How to organize values in one list by common values in another list?

Question

I have two lists, one with IDs and one with values corresponding to that list. Sometimes the first list can have multiple of the same IDs. For example:

list_of_IDs    = [0, 0, 0, 1, 1, 1, 1, 2, 3, 3, ..., 100, 100,100]
list_of_values = [0, 1, 2, 0, 1, 2, 3, 0, 1, 2, ...,   8,   9, 10]

I want to combine these lists into a dictionary (or similar) such that I have the list of values for each ID:

dict_of_vals_for_IDs = {0: [0,1,2], 1:[0,1,2,3], 2:[0], 3:[1,2], ...,100:[8,9,10]}

What is the quickest and most efficient way to do this?

Edit: I have tried a number of solutions that loop over each unique value in list_of_IDs and find all indices corresponding to each ID. However, these solutions seem to be quite slow since my actual lists are millions of elements long. Is there a quicker solution than one that uses loops or list comprehensions?

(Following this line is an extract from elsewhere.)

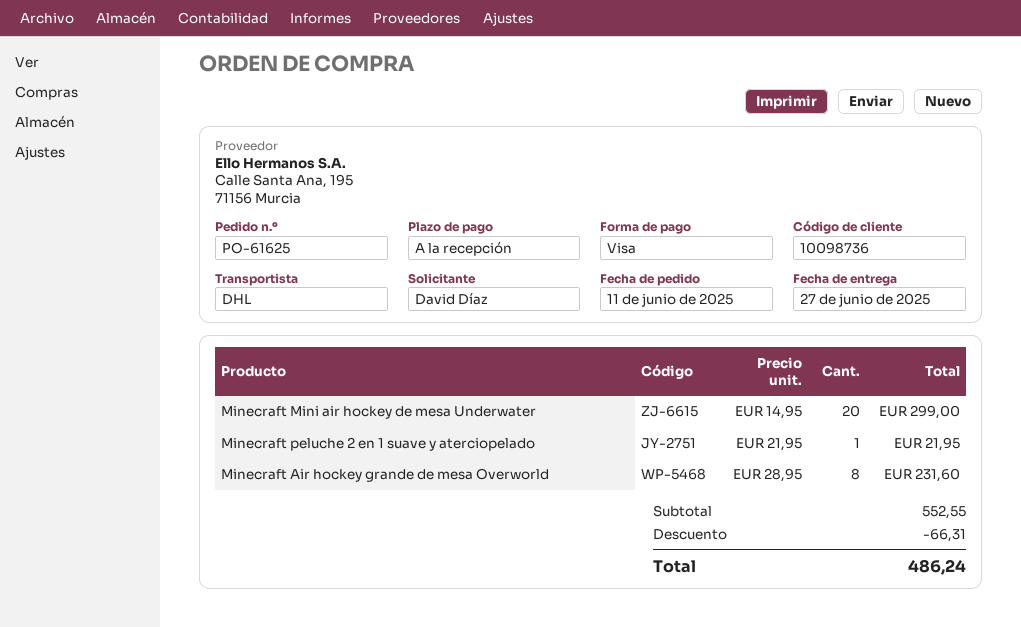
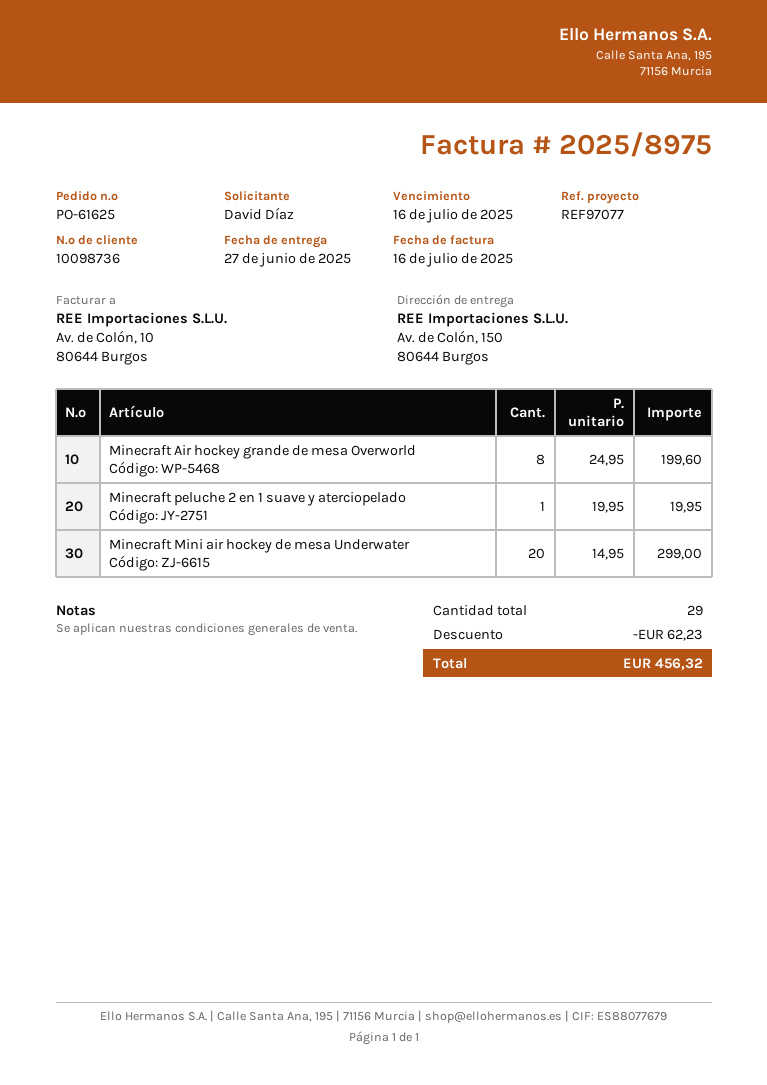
Minecraft peluche 2 en 1 suave y aterciopelado: 1 x 21.95 = 21.95 -> 1 x 19.95 = 19.95
Minecraft Air hockey grande de mesa Overworld: 8 x 28.95 = 231.60 -> 8 x 24.95 = 199.60
discount: 66.31 -> 62.23
total: 486.24 -> 456.32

What have you tried and what are getting stuck on? – AChampion Oct 06 '20 at 19:56 — AChampion, Oct 06 '20 at 19:56

score 2 · Accepted Answer · answered Oct 06 '20 at 19:54

2

You could initialize a dict, then iterate through each of the IDs and values and then update the dict with those values.

dict_of_vals_for_IDs = {i: [] for i in set(list_of_IDs)}
for k, v in zip(list_of_IDs, list_of_values):
    dict_of_vals_for_IDs[k].append(v)

answered Oct 06 '20 at 19:54

Kevin Sheng

411
1
5
8

This ended up being the fastest solution of the three current options: balderman: 5.25s. CypherX: 125.15s. Kevin Sheng: 4.77s – jruss Oct 06 '20 at 23:01

CypherX · Answer 2 · 2020-10-06T21:57:47.857

Solution

Apart from what others have suggested as answers, you could also do this using pandas library. This may not be optimal if you have very little need for using pandas. But given the many scenarios where one could use pandas, here is an option.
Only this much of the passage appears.